Eine neue alte Debatte - das Ringen um einen stabilen Rahmen für die Währungsunion Rede bei der Botschafterkonferenz 2013
Es gilt das gesprochene Wort.
1 Einleitung
Sehr geehrter Herr Minister Westerwelle, sehr geehrte Frau Staatsministerin Pieper, sehr geehrter Herr Staatsminister Link, sehr geehrte Frau Staatssekretärin Haber, sehr geehrter Herr Staatssekretär Braun, sehr geehrte Leiterinnen und Leiter der deutschen Auslandsvertretungen, sehr geehrte Botschafterinnen und Botschafter, sehr geehrte Damen und Herren, ich bedanke mich für die Einladung und freue mich, heute hier zu sprechen.
Auf den ersten Blick scheint es vielleicht etwas ungewöhnlich, ausgerechnet den Bundesbankpräsidenten zu einer Botschafterkonferenz einzuladen. Schließlich eilt uns Notenbankern nicht gerade der Ruf voraus, ein besonders aufregender Berufsstand zu sein. „Boring is best“ – so hat es der frühere Gouverneur der Bank of England, Mervyn King, einmal treffend zusammengefasst.
Aber ob es uns lieb ist oder auch nicht, das Interesse an meinem Berufsstand hat sich verstärkt, denn: Selten wurde die Geldpolitik international so stark öffentlich diskutiert wie heute. Und im Übrigen gibt es viele Kanäle, über die das Auswärtige Amt und die Bundesbank miteinander verbunden sind.
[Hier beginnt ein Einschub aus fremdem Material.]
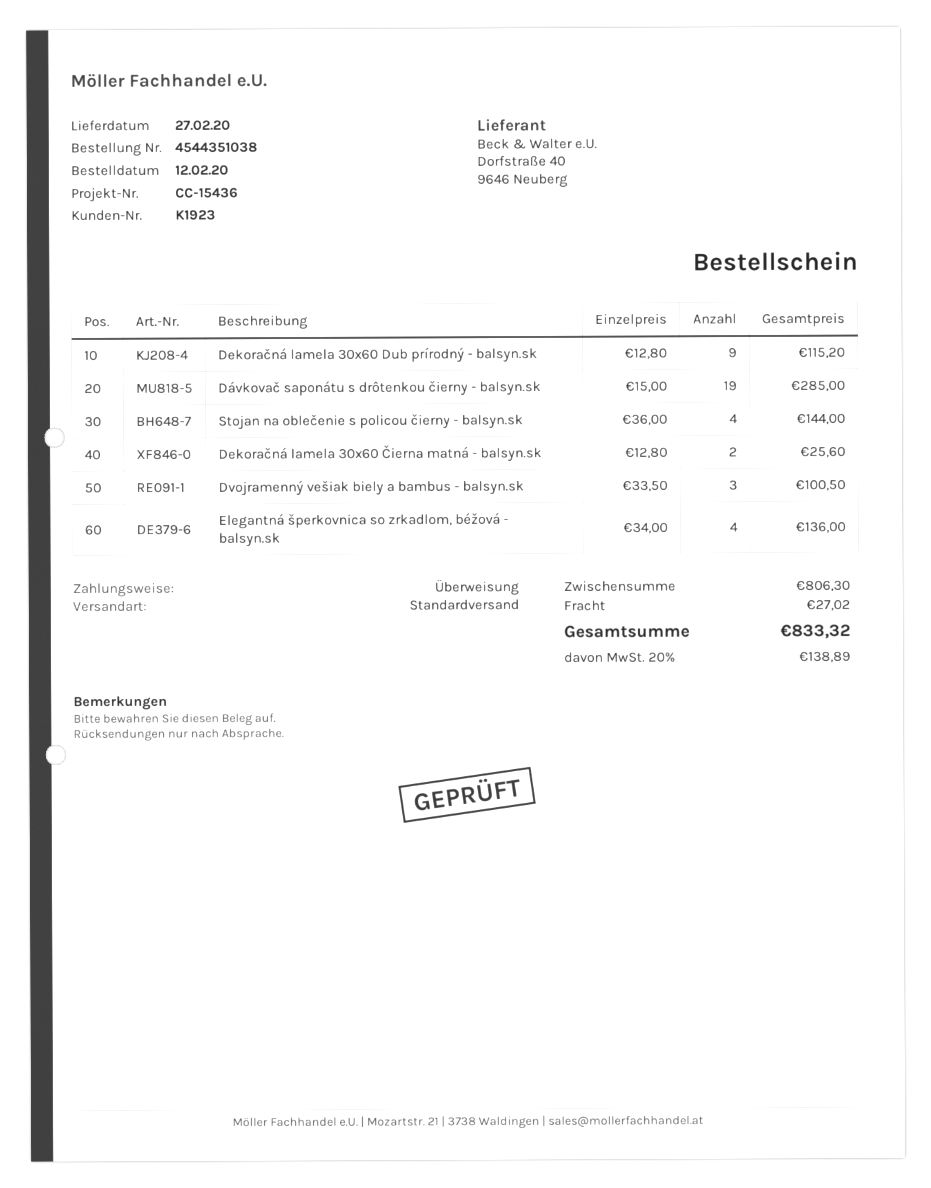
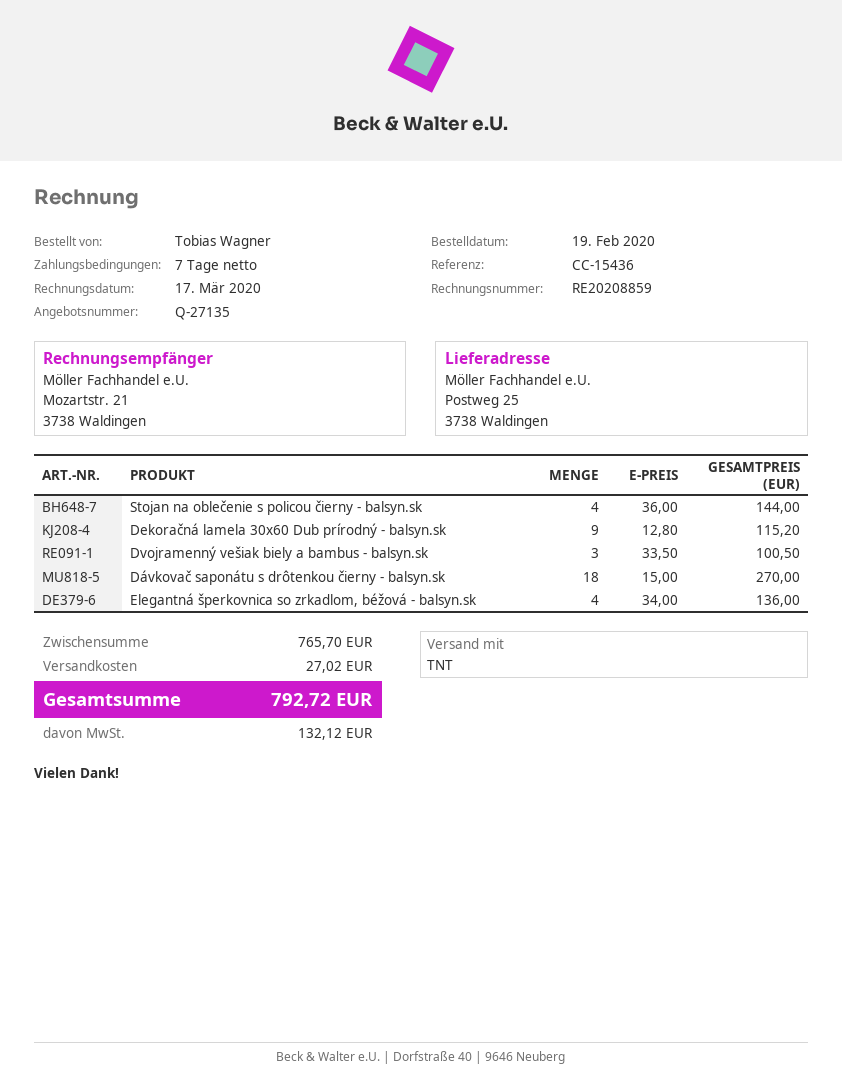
order date: 2020-02-12 -> 2020-02-19
shipping method: standard -> TNT
Dávkovač saponátu s drôtenkou čierny - balsyn.sk: 19 x 15.00 = 285.00 -> 18 x 15.00 = 270.00
Dekoračná lamela 30x60 Čierna matná - balsyn.sk: 2 x 12.80 = 25.60 -> none
subtotal: 806.30 -> 765.70
tax: 138.89 -> 132.12
total: 833.32 -> 792.72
Dazu zählt insbesondere die Entsendung von Bundesbankern an die Botschaften und Konsulate in den großen Finanzzentren. Als Repräsentanten an den deutschen Auslandsvertretungen geben sie vor Ort Auskunft über die europäische Geldpolitik, über die Rolle der Bundesbank im Eurosystem und über das deutsche Bankwesen. Aber natürlich geht der Informationsfluss auch in die andere Richtung: Die Repräsentanten berichten regelmäßig über aktuelle wirtschafts- und währungspolitische Entwicklungen in ihrem Einsatzland. Hiervon profitieren die Analysen der Bank und ich hoffe auch die des Auswärtigen Amts.
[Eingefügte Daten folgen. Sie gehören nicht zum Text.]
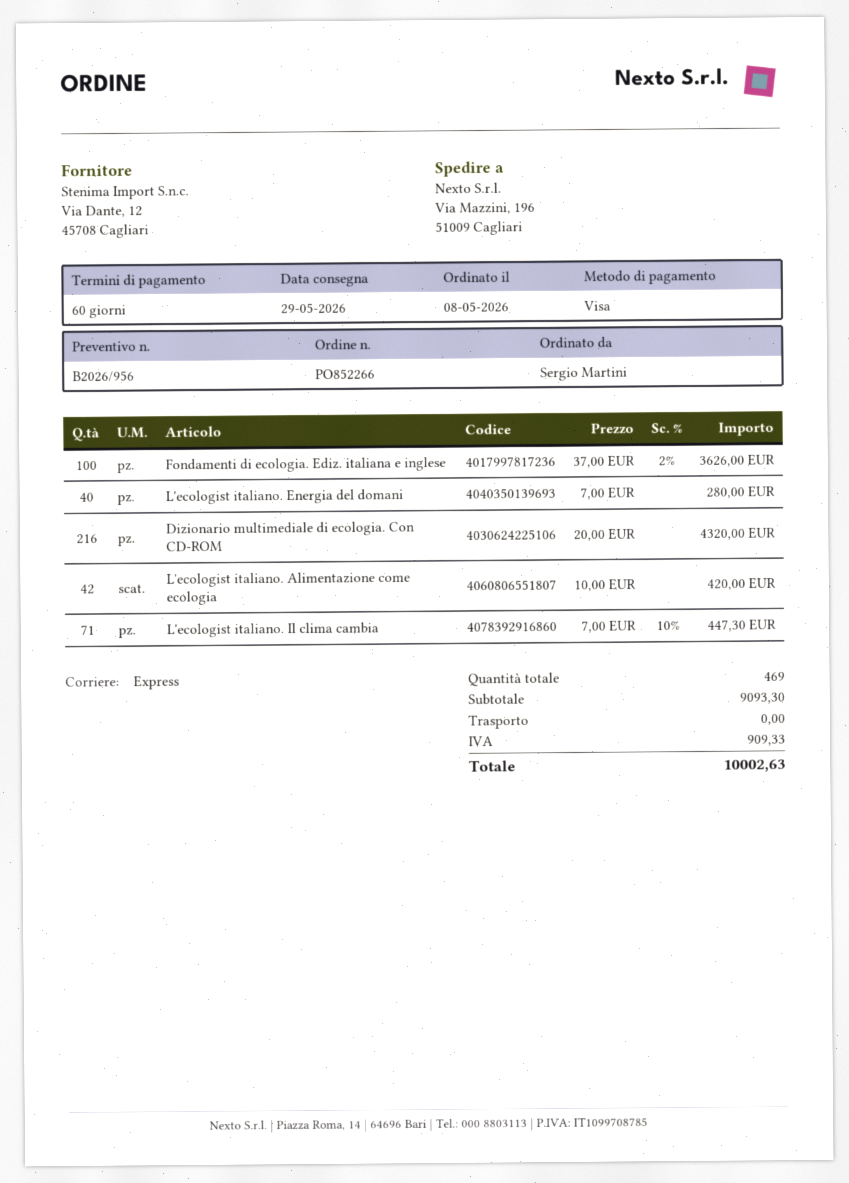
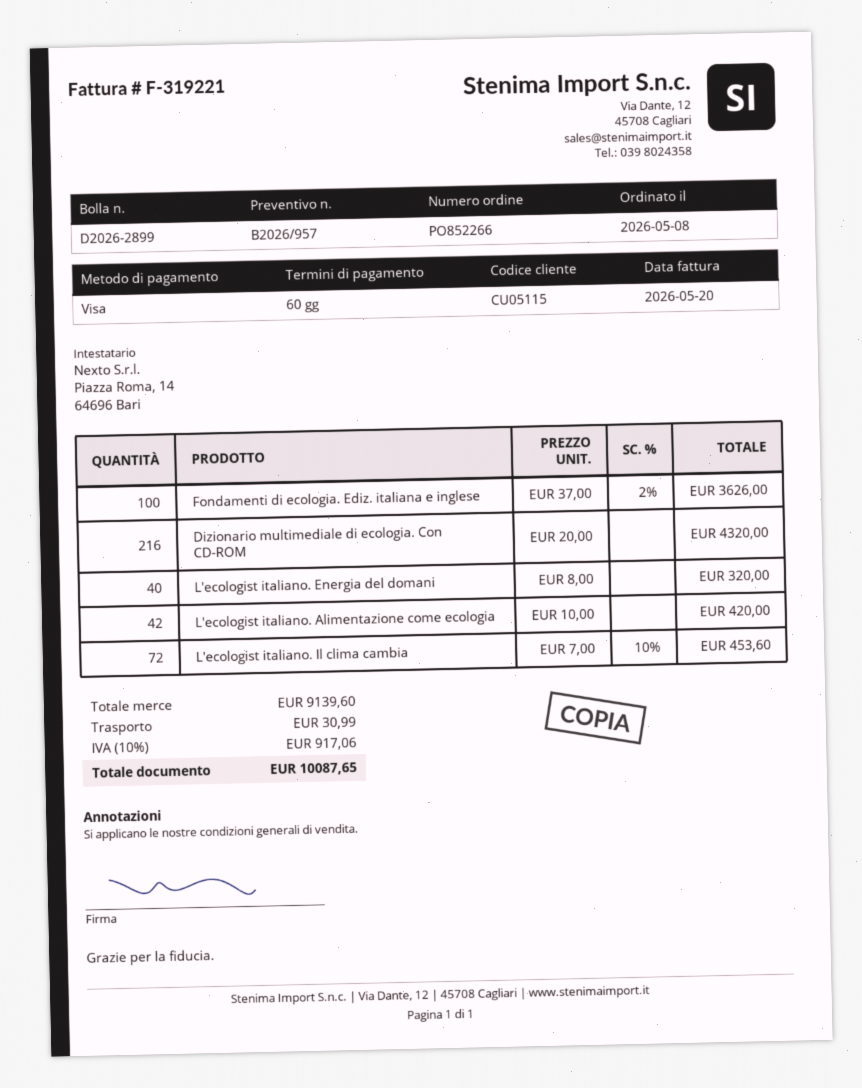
quote number: B2026/956 -> B2026/957
L'ecologist italiano. Energia del domani: 40 x 7.00 = 280.00 -> 40 x 8.00 = 320.00
L'ecologist italiano. Il clima cambia: 71 x 7.00 - 10% = 447.30 -> 72 x 7.00 - 10% = 453.60
subtotal: 9093.30 -> 9139.60
shipping: 0.00 -> 30.99
tax: 909.33 -> 917.06
total: 10002.63 -> 10087.65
Und wie sehr ein zusätzlicher Blickwinkel unsere Wahrnehmung wirtschaftlicher Zusammenhänge erweitert, hat uns nicht zuletzt die Finanzkrise gezeigt. Der Ausbruch der Krise war nicht nur ein schmerzhafter Hinweis darauf, dass unsere theoretischen Modelle die Wirklichkeit mitunter nur sehr unvollkommen abbilden. Richtigerweise wird daher derzeit daran gearbeitet, bessere Analysewerkzeuge zu entwickeln, um sie für die tägliche Arbeit nutzen zu können – auch in der Bundesbank. Sie hat uns Ökonomen auch deutlich daran erinnert, dass der Blick zurück wertvolle Fingerzeige für die Zukunft bereithält.
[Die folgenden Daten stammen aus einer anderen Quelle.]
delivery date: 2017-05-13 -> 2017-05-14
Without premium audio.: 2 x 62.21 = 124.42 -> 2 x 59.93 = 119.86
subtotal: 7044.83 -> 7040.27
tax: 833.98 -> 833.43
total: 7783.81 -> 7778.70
„History does not repeat itself, but it does rhyme“, dieser Satz Mark Twains gilt auch und gerade für ökonomische Entwicklungen. Und er gilt ebenfalls für die europäische Schuldenkrise. Vor 25 Jahren beauftragte der Europäische Rat eine Gruppe von Notenbankgouverneuren unter Führung des Kommissionspräsidenten Jacques Delors auszuloten, wie sich eine Europäische Währungsunion gestalten ließe. Die damals gewonnenen Erkenntnisse halten bis heute wichtige Lehren bereit. Denn viele der Probleme, die die Währungsunion gegenwärtig belasten, wurden von der Delors-Gruppe bereits vor 25 Jahren gesehen und diskutiert. Deshalb lohnt der Blick zurück.
Mein heutiger Vortrag gliedert sich daher in drei Teile: Im ersten möchte ich auf die wesentlichen Erkenntnisse der Delors-Gruppe eingehen. Im zweiten möchte ich untersuchen, warum die Währungsunion ins Schlingern geriet, um daraus im dritten Teil Vorschläge zur Stärkung des bestehenden Rahmens abzuleiten.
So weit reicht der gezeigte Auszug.